Sunday, June 23, 2013

I'm tired - so sang Madeline Kahn

I was thinking of this song yesterday, Madeline Kahn in Blazing Saddles, one of the great comedies of Mel Brooks and one which never would get made today. She was hilarious and so talented and died too young at 58, of course from Ovarian Cancer after only one year from diagnosis. I was feeling so tired and I'm sure she felt tired at the end, as do I, a week after chemo, I am just exhausted, pushing myself to eat something but having difficulty finding something worth eating. I suppose I would feel grateful to make it to age 58, but it is a long road to get there, another five years, and I just don't know if it is feasible, much less if I have the strength to get that far, one day at a time. So, I'm just tired.

Thursday, June 20, 2013

Surviving more than 1 year

June 8 was my diagnosis anniversary, June 11 my surgery anniversary. Kept thinking about blogging about it, but could not settle my mind enough to do it, especially after attending my son's college orientation weekend. It was wonderful, but exhausting, and I felt lucky to be there with him and my husband. It sas taken me some time to think it through, all of the changes a year can bring, from trial lawyer to professional patient; from working mom to sick mom, from taking care of my husband to him taking care of me. To not caring about what car I drive since I rarely drive anymore. From someone cooking 4-5 nights per week or maybe 4-5 nights per month. Someone with energy to someone without energy and verve. Now, finally, learning to knit, something I have tried before but couldn't get, yet this time it seems to be clicking. How weird is that, the clicking of the needles and the clicking in my mind. This was never where I planned to end up but here I am, just trying to make it through each day and maybe get another year.

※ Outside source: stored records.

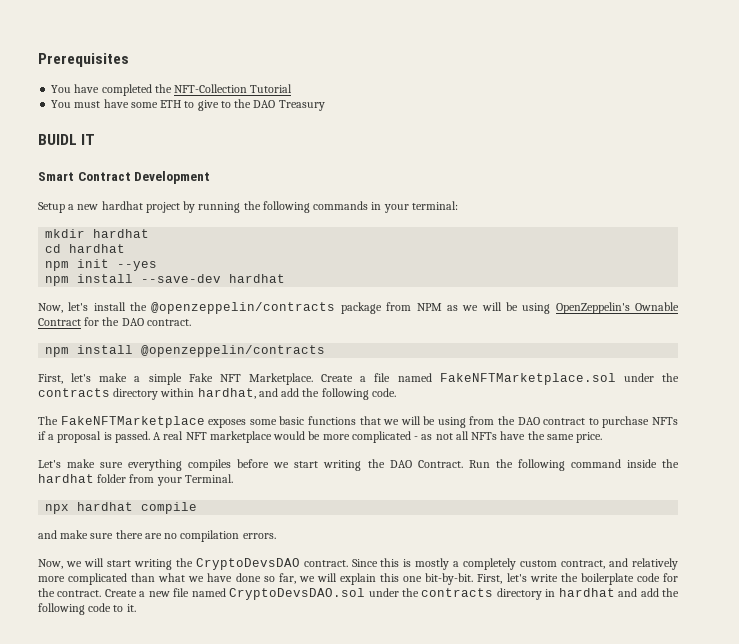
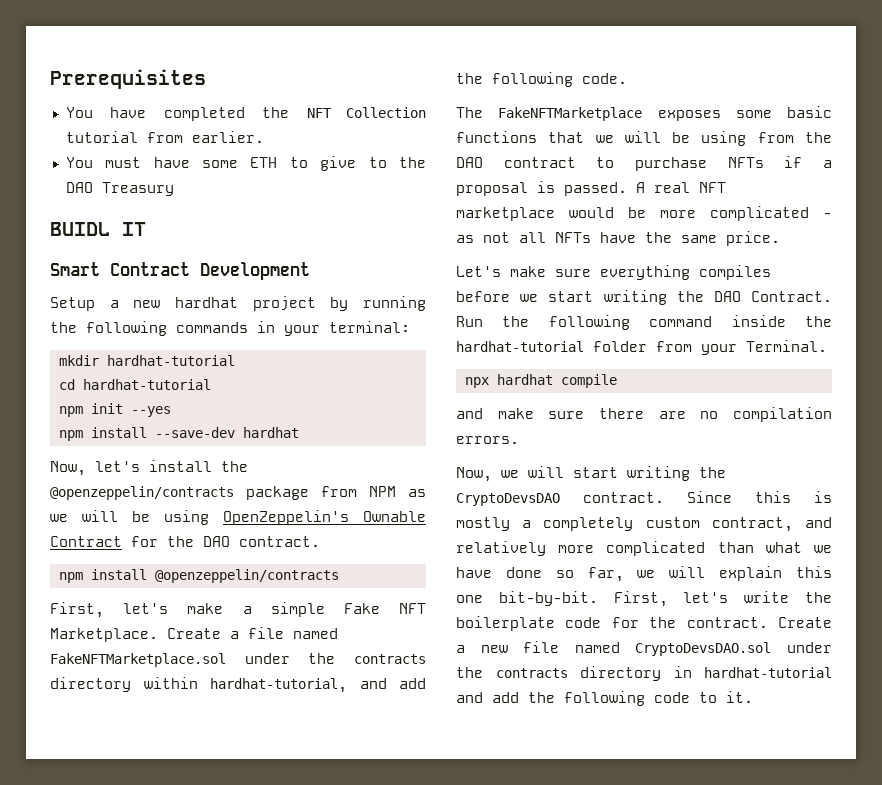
- You have completed the NFT-Collection Tutorial
+ You have completed the NFT Collection tutorial from earlier.
- mkdir hardhat
+ mkdir hardhat-tutorial
- cd hardhat
+ cd hardhat-tutorial
- Create a file named FakeNFTMarketplace.sol under the contracts directory within hardhat, and add the following code.
+ Create a file named FakeNFTMarketplace.sol under the contracts directory within hardhat-tutorial, and add the following code.
- Run the following command inside the hardhat folder from your Terminal.
+ Run the following command inside the hardhat-tutorial folder from your Terminal.
- Create a new file named CryptoDevsDAO.sol under the contracts directory in hardhat and add the following code to it.
+ Create a new file named CryptoDevsDAO.sol under the contracts directory in hardhat-tutorial and add the following code to it.

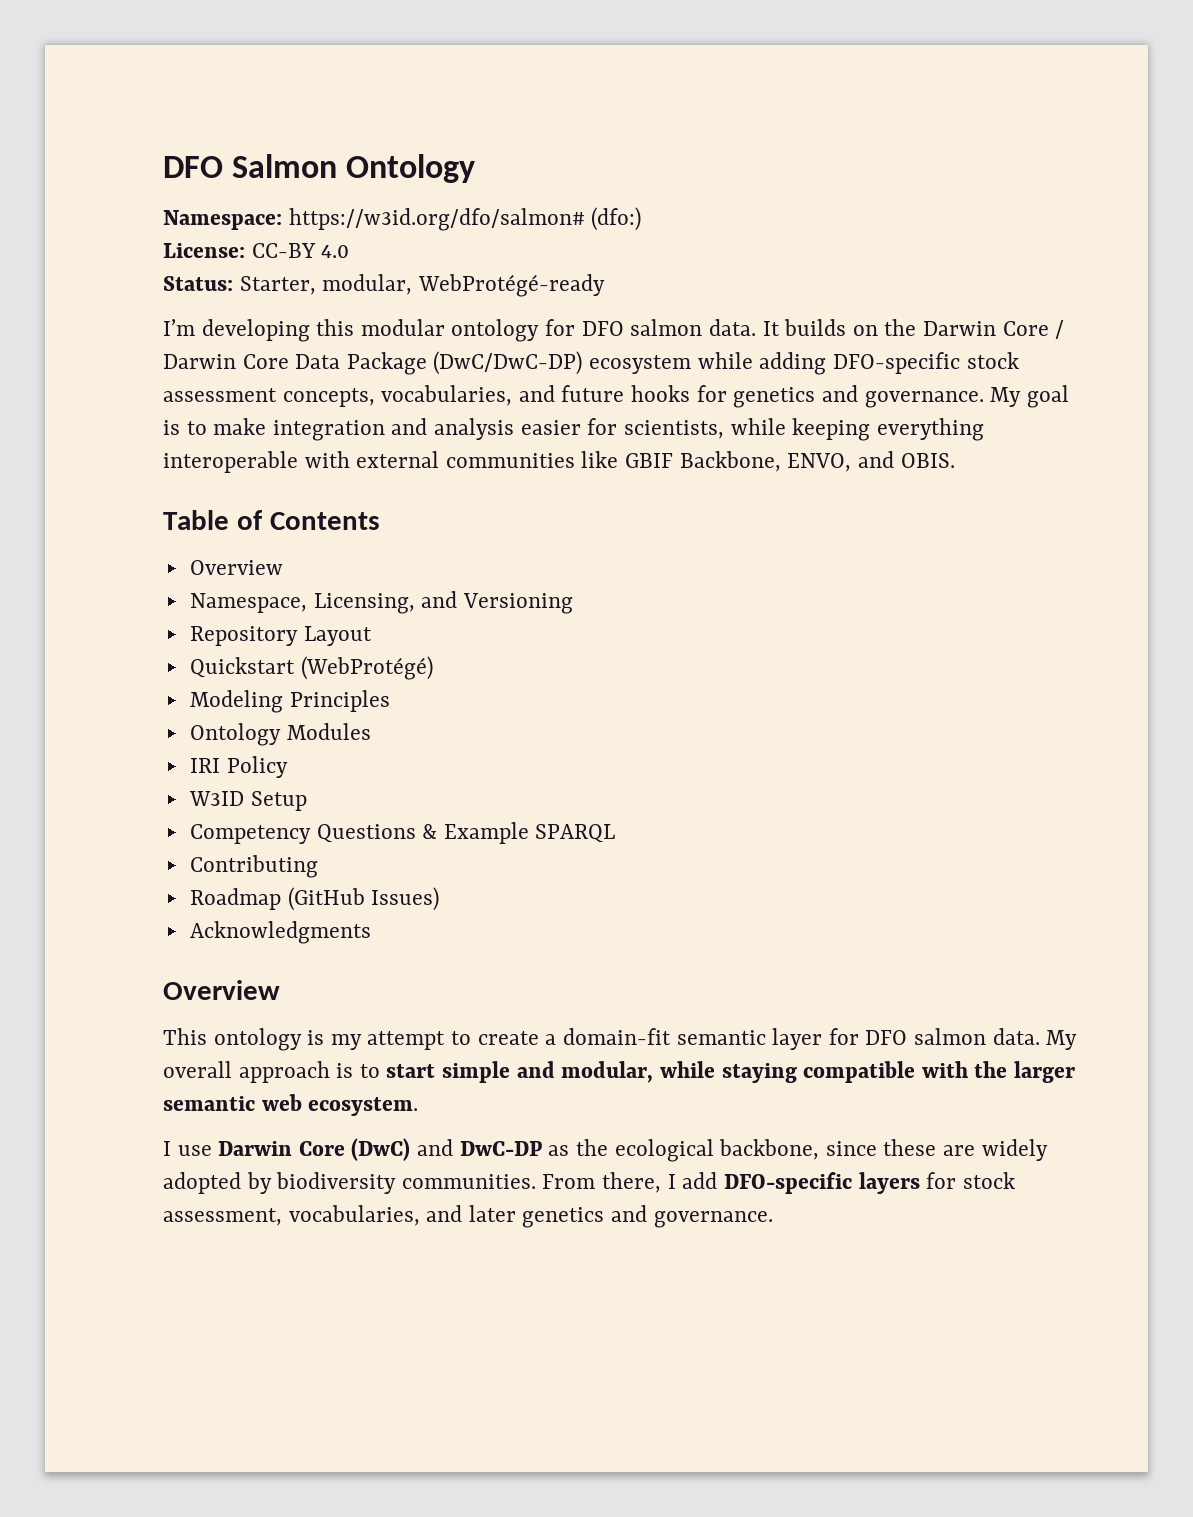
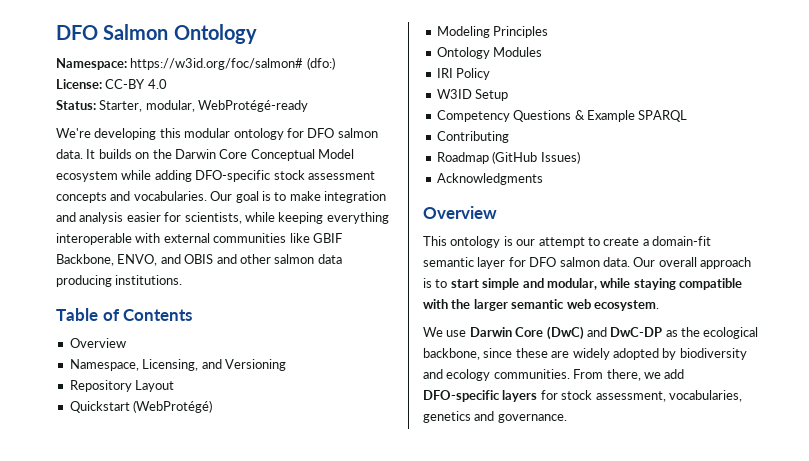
- Namespace: https://w3id.org/dfo/salmon# (dfo:)
+ Namespace: https://w3id.org/foc/salmon# (dfo:)
- I’m developing this modular ontology for DFO salmon data.
+ We're developing this modular ontology for DFO salmon data.
- It builds on the Darwin Core / Darwin Core Data Package (DwC/DwC-DP) ecosystem while adding DFO-specific stock assessment concepts, vocabularies, and future hooks for genetics and governance. My goal is to make integration and analysis easier for scientists, while keeping everything interoperable with external communities like GBIF Backbone, ENVO, and OBIS.
+ It builds on the Darwin Core Conceptual Model ecosystem while adding DFO-specific stock assessment concepts and vocabularies. Our goal is to make integration and analysis easier for scientists, while keeping everything interoperable with external communities like GBIF Backbone, ENVO, and OBIS and other salmon data producing institutions.
- This ontology is my attempt to create a domain-fit semantic layer for DFO salmon data.
+ This ontology is our attempt to create a domain-fit semantic layer for DFO salmon data.
- My overall approach is to start simple and modular, while staying compatible with the larger semantic web ecosystem.
+ Our overall approach is to start simple and modular, while staying compatible with the larger semantic web ecosystem.
- I use Darwin Core (DwC) and DwC-DP as the ecological backbone, since these are widely adopted by biodiversity communities.
+ We use Darwin Core (DwC) and DwC-DP as the ecological backbone, since these are widely adopted by biodiversity and ecology communities.
- From there, I add DFO-specific layers for stock assessment, vocabularies, and later genetics and governance.
+ From there, we add DFO-specific layers for stock assessment, vocabularies, genetics and governance.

Onto the second line treatment - a professional patient.

Two down, four more to go, Avastin and Doxil. CA125 actually went down a little to 390 which we didn't expect at all. We were expecting it to go up for a few treatments before it declined. So maybe this is good. I keep thinking how much work it is to have cancer or other chronic diseases, to keep up on medications, manage symptoms and side effects, and try to stay alive and reasonably healthy in the meantime. Second line treatment - when the first line doesn't work, or doesn't work long enough, well enough. Some websites call it "salvage treatment" - does it mean we're garbage because the first line didn't work? Does it mean this is just to save us, maybe get some extra time but it really isn't going to work? That is a term that needs to be exorcized from the cancer lexicon. So, I'll keep icing my hands and feet, avoiding hot liquids and foods, and see where we end up in NOvember and December.